> **Prompt**
Among the records below, which lines contain the string "applicazione"? Report them.

Content revision data
+ + + +

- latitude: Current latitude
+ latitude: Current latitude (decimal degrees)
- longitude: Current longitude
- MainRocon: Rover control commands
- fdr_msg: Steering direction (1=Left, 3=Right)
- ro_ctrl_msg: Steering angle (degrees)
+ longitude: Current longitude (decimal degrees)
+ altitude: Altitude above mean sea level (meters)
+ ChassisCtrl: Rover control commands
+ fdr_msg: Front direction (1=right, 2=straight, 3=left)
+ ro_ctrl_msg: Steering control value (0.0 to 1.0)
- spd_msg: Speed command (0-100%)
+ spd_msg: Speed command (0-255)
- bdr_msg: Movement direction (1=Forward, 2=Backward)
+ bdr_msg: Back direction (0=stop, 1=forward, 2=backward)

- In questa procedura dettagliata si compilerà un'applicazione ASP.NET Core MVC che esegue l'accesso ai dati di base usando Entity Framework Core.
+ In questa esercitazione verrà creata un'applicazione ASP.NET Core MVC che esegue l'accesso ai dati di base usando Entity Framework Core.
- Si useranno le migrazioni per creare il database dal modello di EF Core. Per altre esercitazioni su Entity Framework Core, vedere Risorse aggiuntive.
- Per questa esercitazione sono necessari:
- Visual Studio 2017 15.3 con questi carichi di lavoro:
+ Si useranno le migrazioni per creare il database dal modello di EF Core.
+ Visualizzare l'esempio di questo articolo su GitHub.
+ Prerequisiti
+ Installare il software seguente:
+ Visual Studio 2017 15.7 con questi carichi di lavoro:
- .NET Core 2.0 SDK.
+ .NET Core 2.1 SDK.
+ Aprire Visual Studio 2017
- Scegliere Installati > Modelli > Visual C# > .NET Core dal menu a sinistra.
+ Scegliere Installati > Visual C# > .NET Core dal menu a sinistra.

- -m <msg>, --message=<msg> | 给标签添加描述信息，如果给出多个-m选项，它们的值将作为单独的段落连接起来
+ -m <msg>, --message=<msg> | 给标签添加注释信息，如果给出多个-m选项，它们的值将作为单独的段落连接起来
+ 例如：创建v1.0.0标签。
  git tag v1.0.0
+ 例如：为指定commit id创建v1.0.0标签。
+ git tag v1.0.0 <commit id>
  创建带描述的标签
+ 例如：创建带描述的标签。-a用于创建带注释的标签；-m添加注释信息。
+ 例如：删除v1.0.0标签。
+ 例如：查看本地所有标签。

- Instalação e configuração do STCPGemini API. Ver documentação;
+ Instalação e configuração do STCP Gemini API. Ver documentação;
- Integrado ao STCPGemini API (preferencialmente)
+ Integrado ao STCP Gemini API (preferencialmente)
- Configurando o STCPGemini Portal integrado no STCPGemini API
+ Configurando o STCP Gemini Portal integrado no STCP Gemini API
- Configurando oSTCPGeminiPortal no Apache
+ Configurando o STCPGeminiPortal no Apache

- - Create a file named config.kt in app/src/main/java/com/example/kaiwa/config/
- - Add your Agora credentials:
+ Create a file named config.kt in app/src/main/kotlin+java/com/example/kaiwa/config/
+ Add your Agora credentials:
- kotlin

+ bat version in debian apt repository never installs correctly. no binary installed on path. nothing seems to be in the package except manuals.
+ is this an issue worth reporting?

+ + + +

> **Output of the task**
- In questa procedura dettagliata si compilerà un'applicazione ASP.NET Core MVC che esegue l'accesso ai dati di base usando Entity Framework Core.
+ In questa esercitazione verrà creata un'applicazione ASP.NET Core MVC che esegue l'accesso ai dati di base usando Entity Framework Core.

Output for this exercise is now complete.